REQUIRED ACTION | Write out the records again exactly and exclude the pictures.
------ SUPPLIED RECORDS
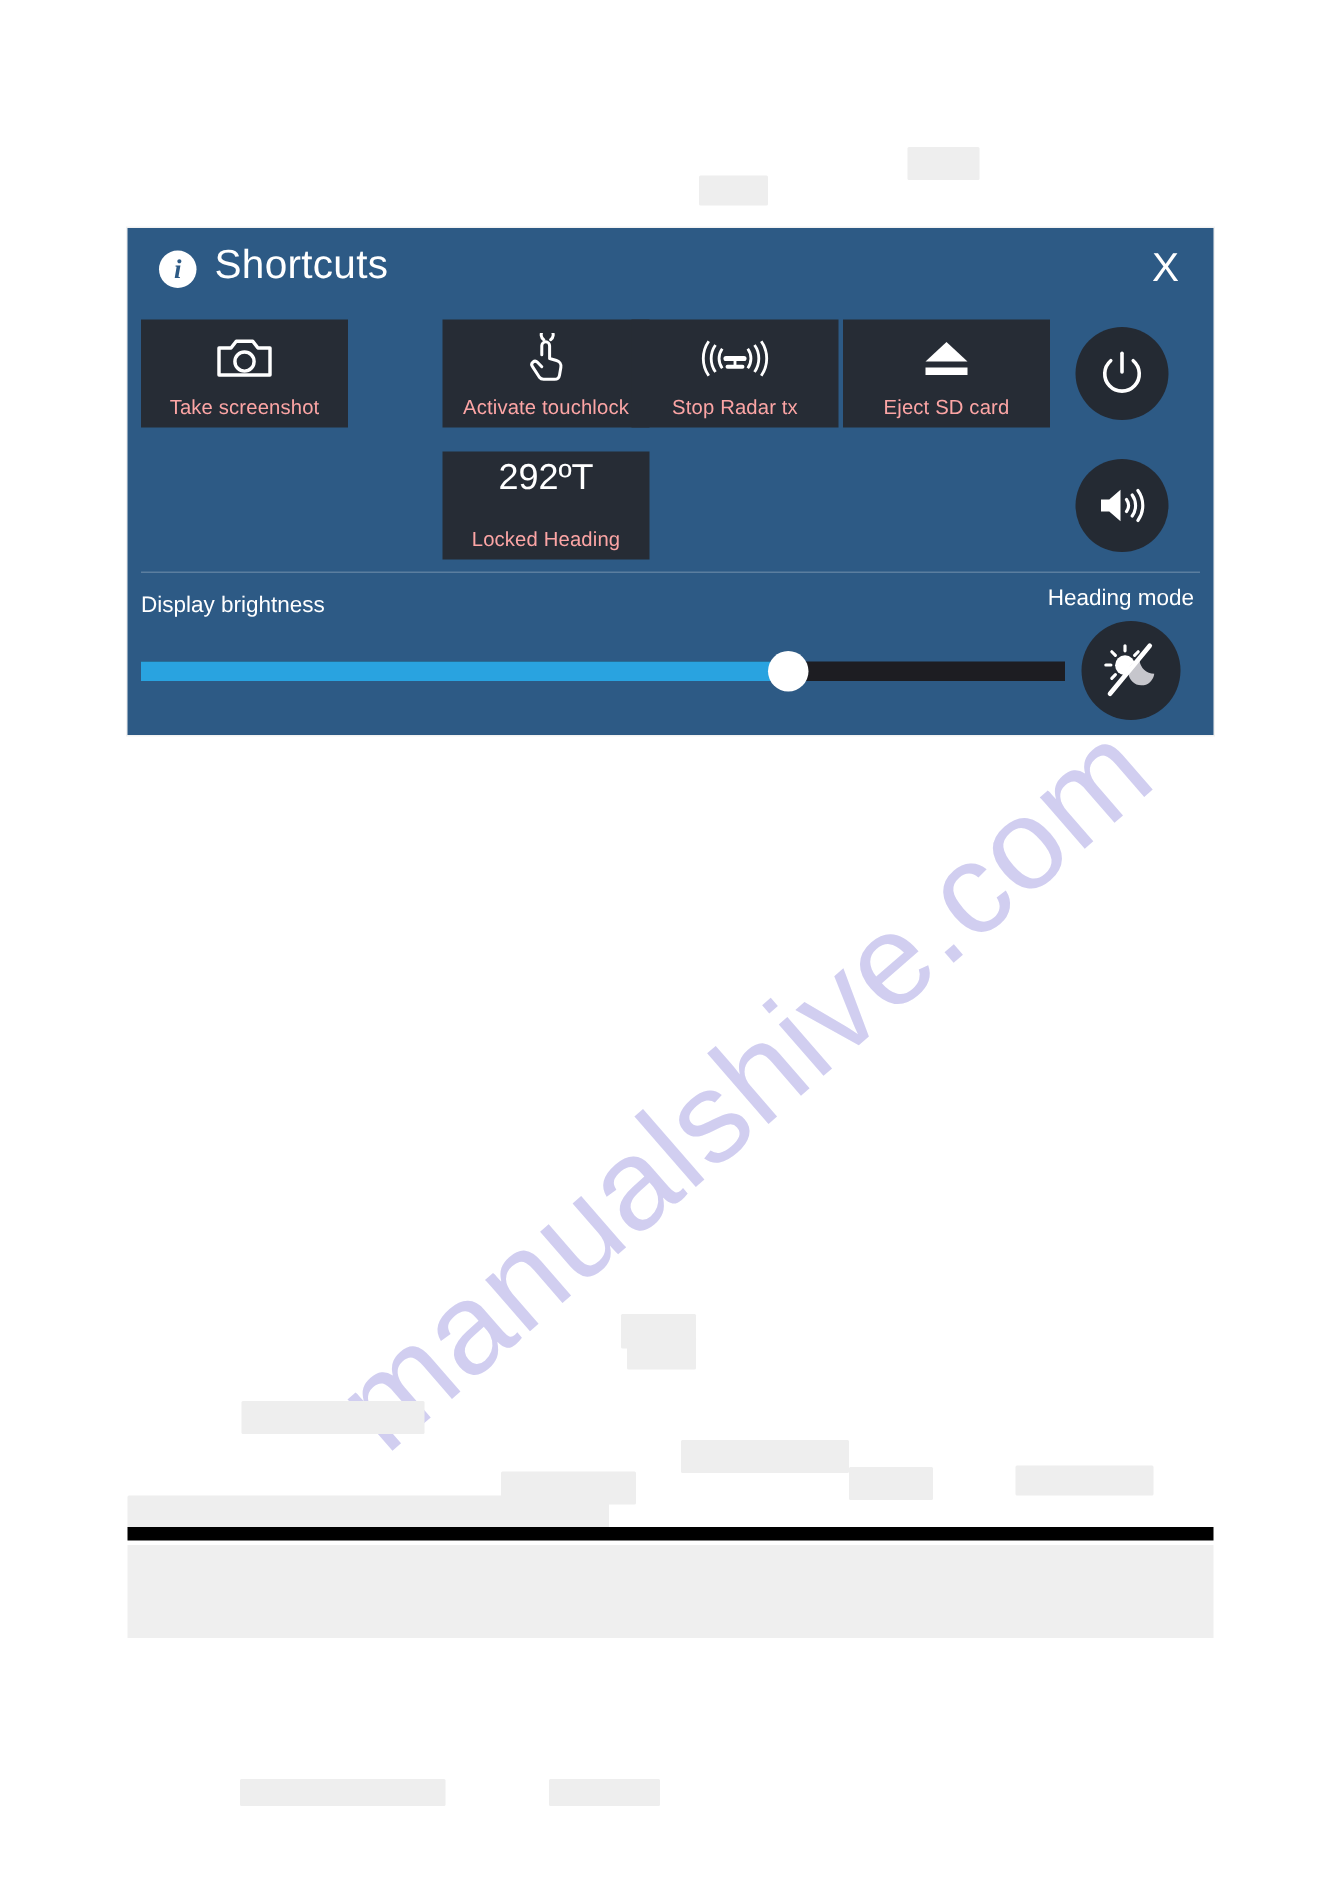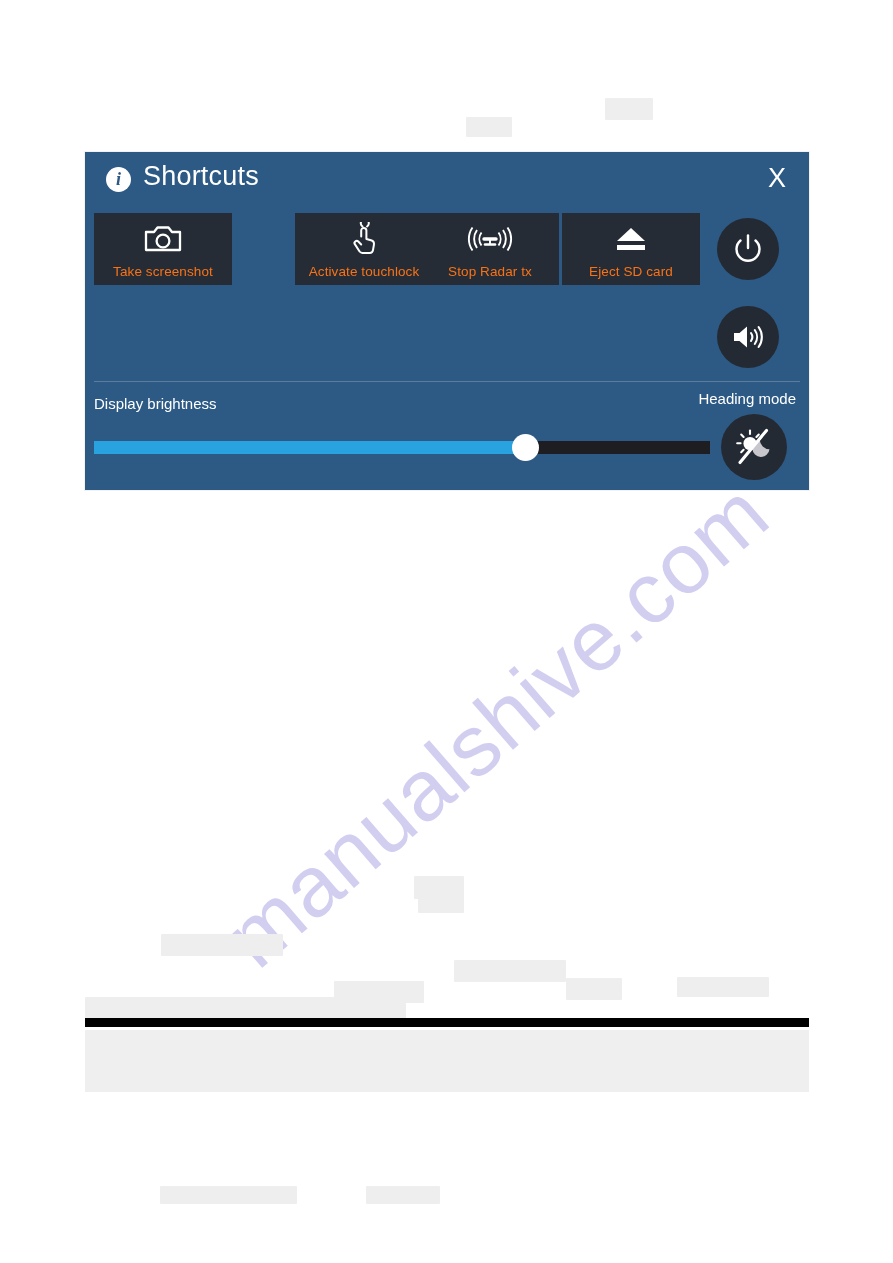--- a/index.html
+++ b/index.html
@@ -131,7 +131,7 @@
     bottom: 6px;
     width: 100%;
     text-align: center;
-    color: #f97316;
+    color: #fca5a5;
     font-size: 13.5px;
     letter-spacing: .1px;
   }

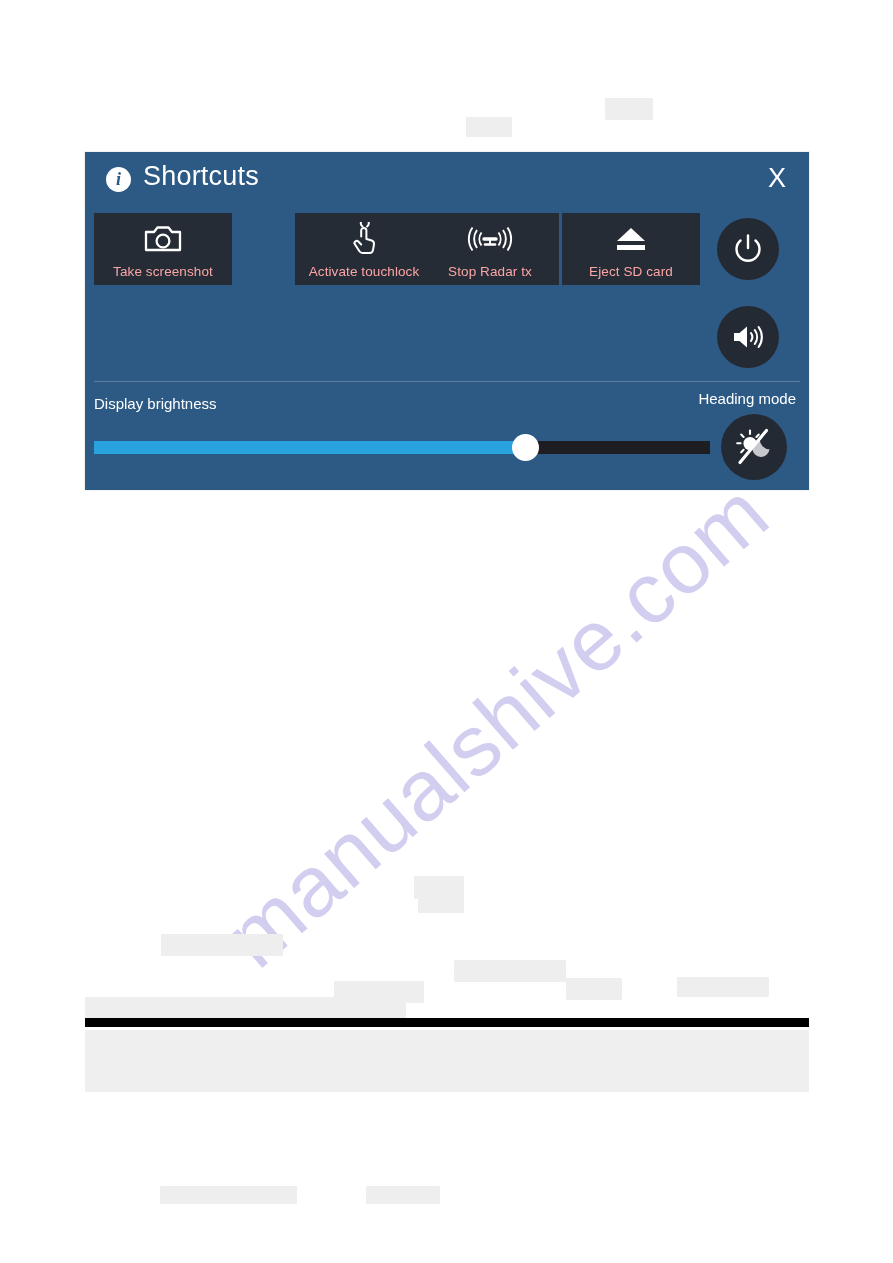--- a/index.html
+++ b/index.html
@@ -295,6 +295,10 @@
   </div>
 
 
+  <div class="tile r2 c2">
+    <div class="tile-value">292ºT</div>
+    <div class="tile-label">Locked Heading</div>
+  </div>
 
 
   <div id="power-button" class="circle-btn">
------------
EXPECTED ANSWER |
--- a/index.html
+++ b/index.html
@@ -131,7 +131,7 @@
     bottom: 6px;
     width: 100%;
     text-align: center;
-    color: #f97316;
+    color: #fca5a5;
     font-size: 13.5px;
     letter-spacing: .1px;
   }

--- a/index.html
+++ b/index.html
@@ -295,6 +295,10 @@
   </div>
 
 
+  <div class="tile r2 c2">
+    <div class="tile-value">292ºT</div>
+    <div class="tile-label">Locked Heading</div>
+  </div>
 
 
   <div id="power-button" class="circle-btn">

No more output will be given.